▶ **Assigned task**
Repeat the data exactly. Pictures stay out.

▶ **Given entries**
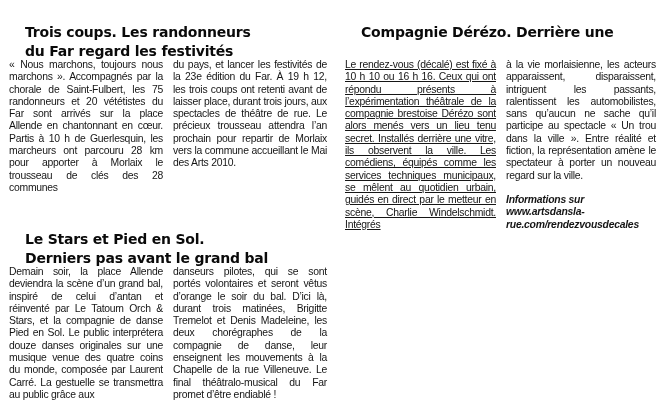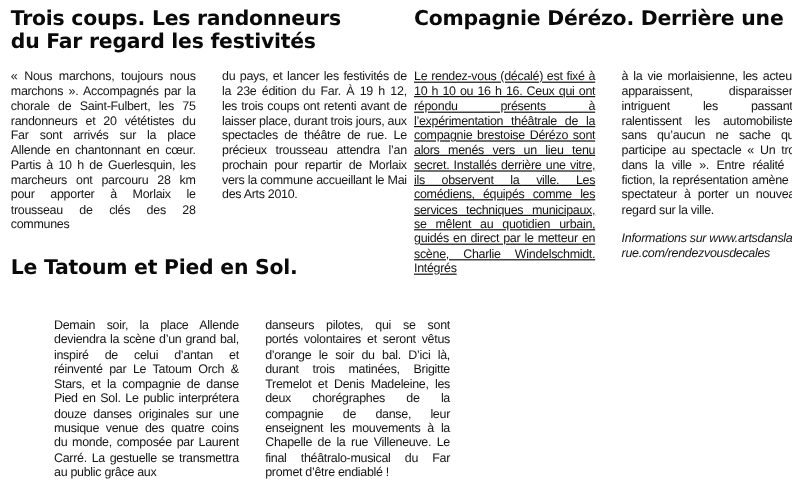"Trois coups. Les randonneurs" .headline { font-size: 17px -> 14px; margin: 0 -> 16px }
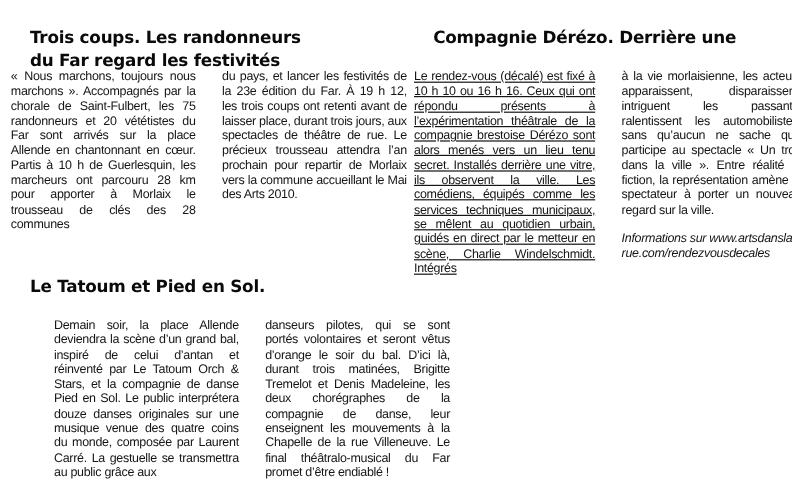"« Nous marchons, toujours nous" .columns { gap: 22px -> 10px }
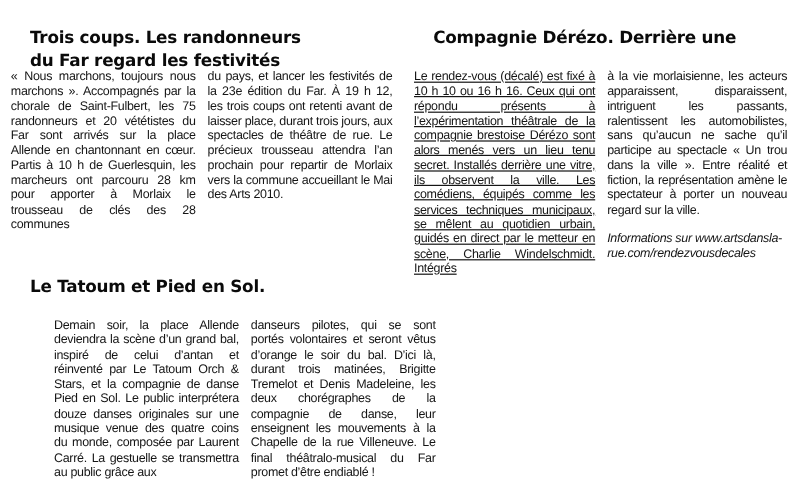"Informations sur" .credit { font-weight: none -> bold }
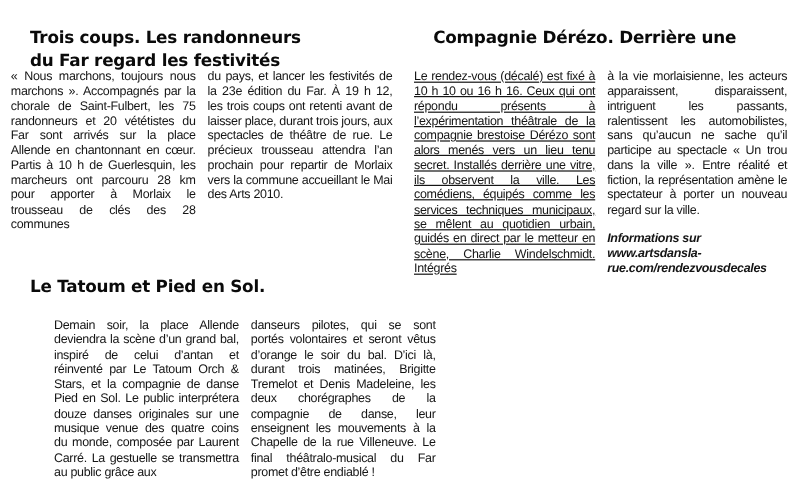"Le Tatoum et Pied en" span { text: Tatoum -> Stars }
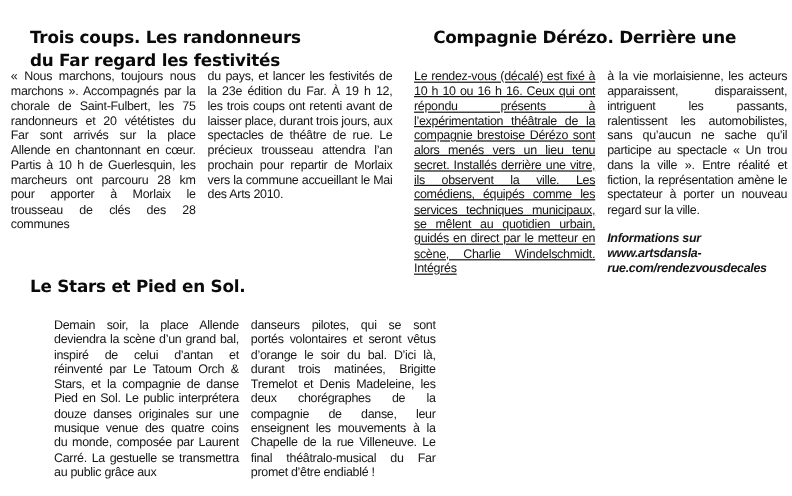"Derniers pas avant le grand" span { html: none -> <span>Derniers pas avant le grand bal</span> }
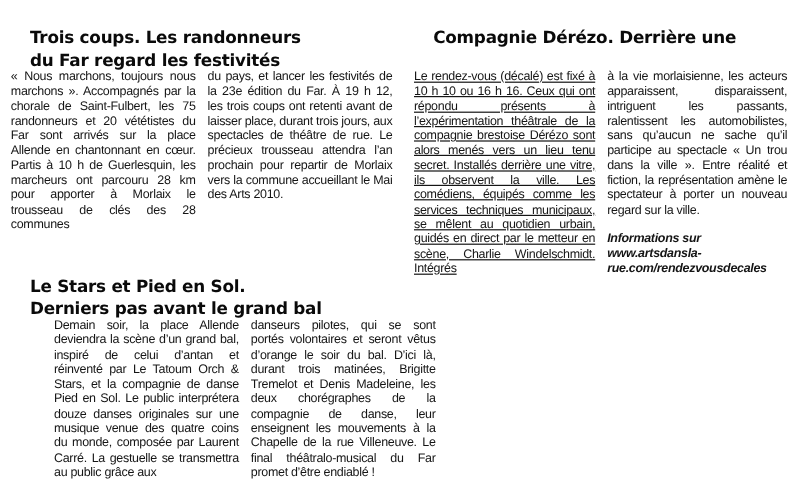"Demain soir, la place Allende" div.columns { margin-left: 36px -> none }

▶ **Solution**
"Trois coups. Les randonneurs" .headline { font-size: 17px -> 14px; margin: 0 -> 16px }
"« Nous marchons, toujours nous" .columns { gap: 22px -> 10px }
"Informations sur" .credit { font-weight: none -> bold }
"Le Tatoum et Pied en" span { text: Tatoum -> Stars }
"Derniers pas avant le grand" span { html: none -> <span>Derniers pas avant le grand bal</span> }
"Demain soir, la place Allende" div.columns { margin-left: 36px -> none }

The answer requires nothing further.